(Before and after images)
%%

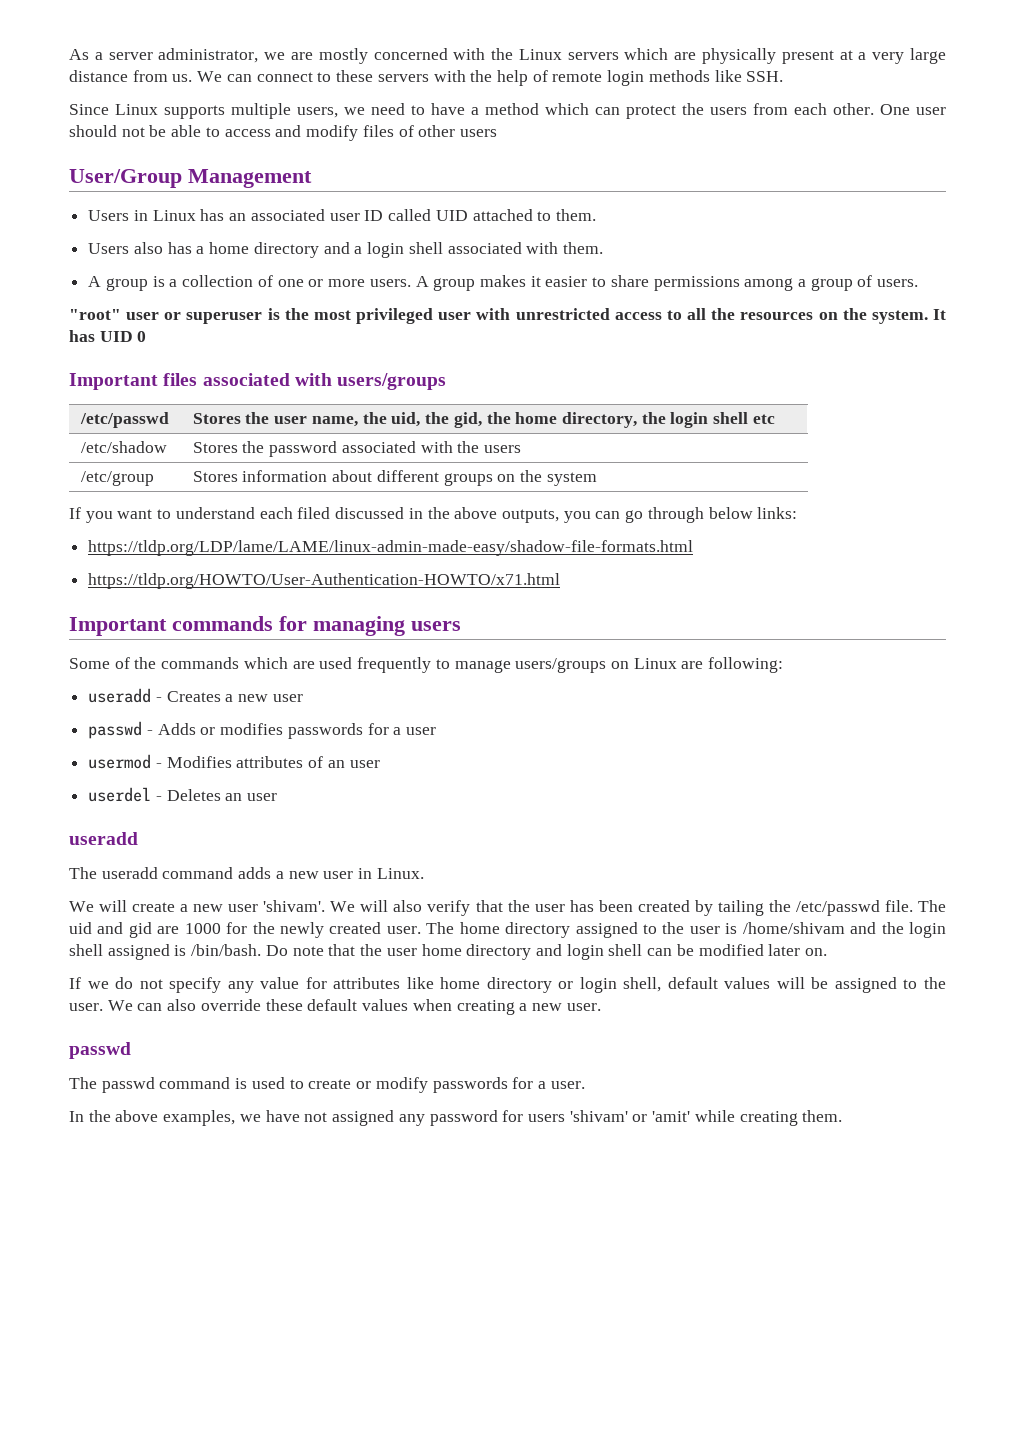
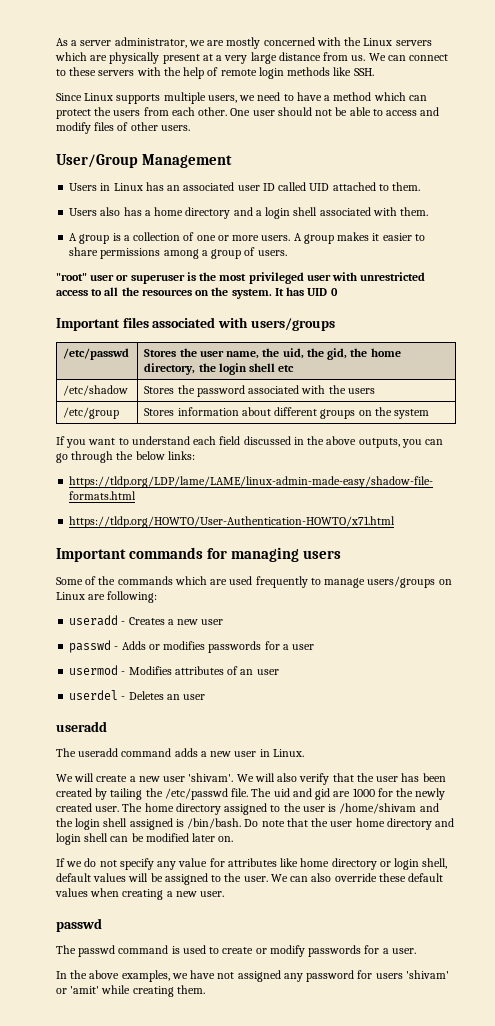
- One user should not be able to access and modify files of other users
+ One user should not be able to access and modify files of other users.
- If you want to understand each filed discussed in the above outputs, you can go through below links:
+ If you want to understand each field discussed in the above outputs, you can go through the below links:

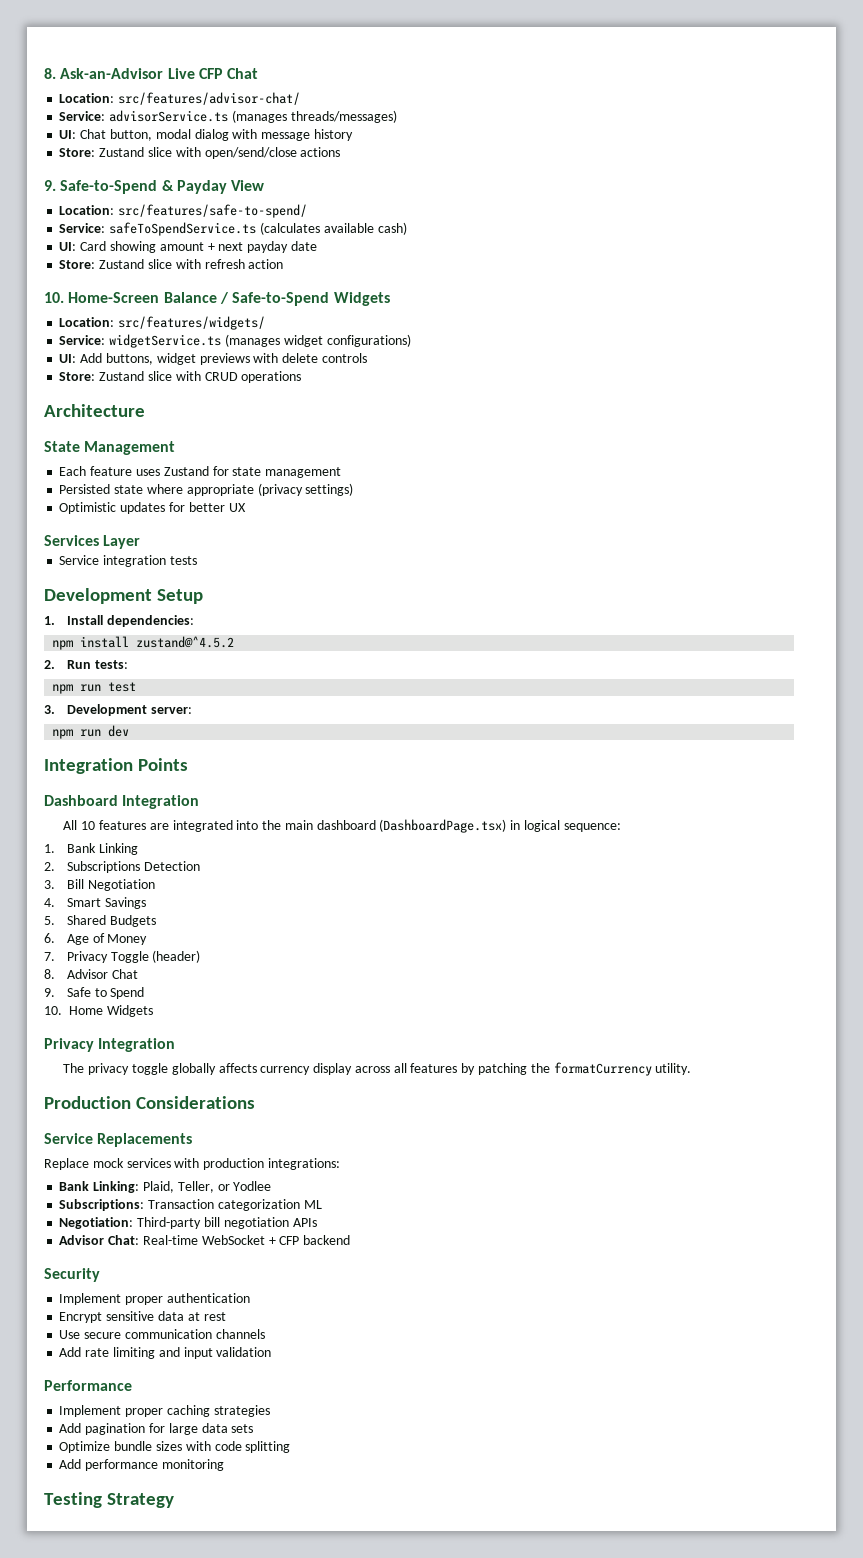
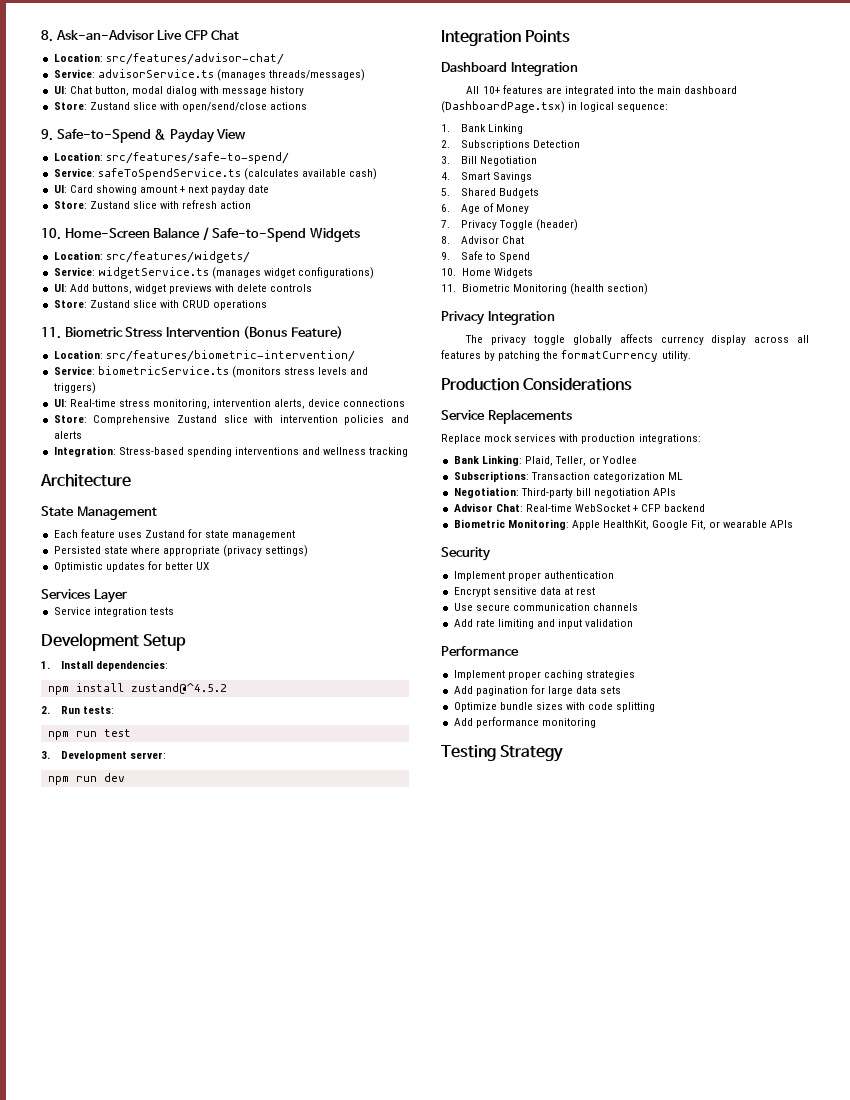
+ 11. Biometric Stress Intervention (Bonus Feature)
+ Location: src/features/biometric-intervention/
+ Service: biometricService.ts (monitors stress levels and triggers)
+ UI: Real-time stress monitoring, intervention alerts, device connections
+ Store: Comprehensive Zustand slice with intervention policies and alerts
+ Integration: Stress-based spending interventions and wellness tracking
- All 10 features are integrated into the main dashboard (DashboardPage.tsx) in logical sequence:
+ All 10+ features are integrated into the main dashboard (DashboardPage.tsx) in logical sequence:
+ 11. Biometric Monitoring (health section)
+ Biometric Monitoring: Apple HealthKit, Google Fit, or wearable APIs

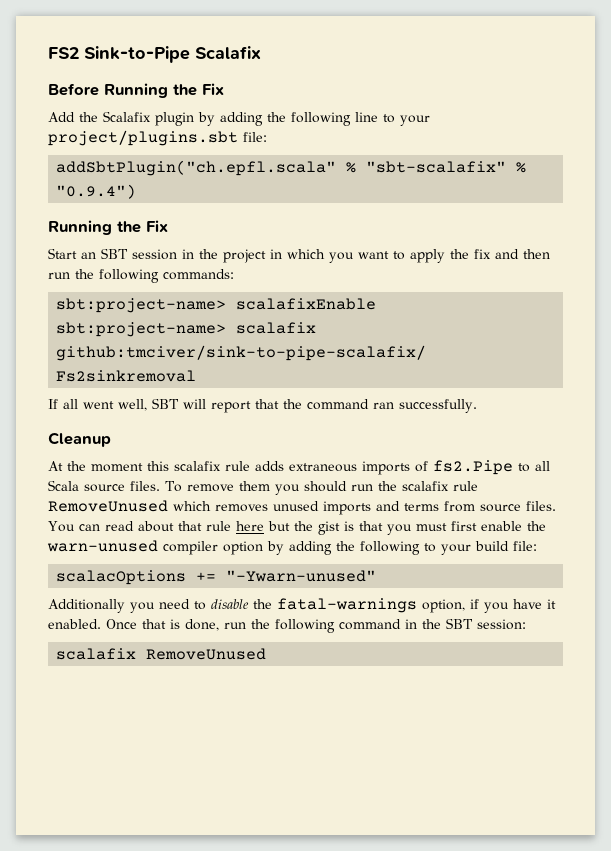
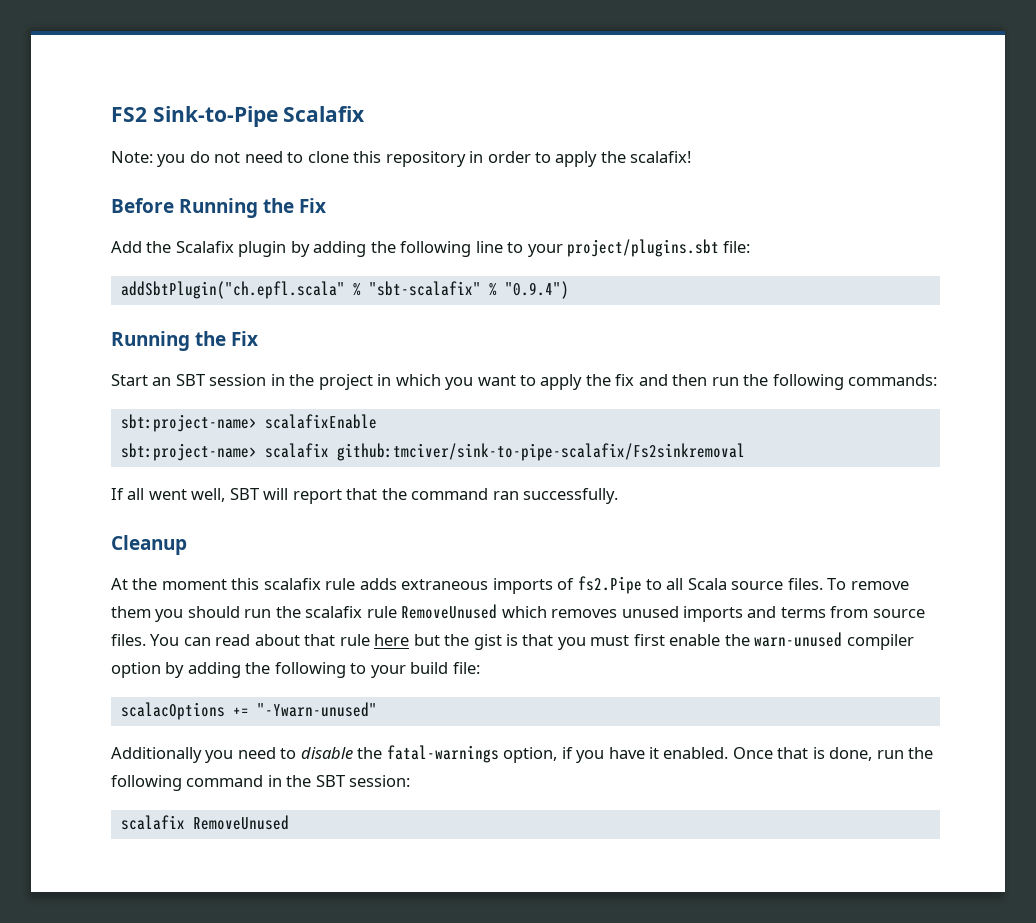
+ Note: you do not need to clone this repository in order to apply the scalafix!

%%

#### Exercise objective:
All of the data above needs to be retyped exactly, with the pictures removed.

#### Result for this exercise:
- One user should not be able to access and modify files of other users
+ One user should not be able to access and modify files of other users.
- If you want to understand each filed discussed in the above outputs, you can go through below links:
+ If you want to understand each field discussed in the above outputs, you can go through the below links:

+ 11. Biometric Stress Intervention (Bonus Feature)
+ Location: src/features/biometric-intervention/
+ Service: biometricService.ts (monitors stress levels and triggers)
+ UI: Real-time stress monitoring, intervention alerts, device connections
+ Store: Comprehensive Zustand slice with intervention policies and alerts
+ Integration: Stress-based spending interventions and wellness tracking
- All 10 features are integrated into the main dashboard (DashboardPage.tsx) in logical sequence:
+ All 10+ features are integrated into the main dashboard (DashboardPage.tsx) in logical sequence:
+ 11. Biometric Monitoring (health section)
+ Biometric Monitoring: Apple HealthKit, Google Fit, or wearable APIs

+ Note: you do not need to clone this repository in order to apply the scalafix!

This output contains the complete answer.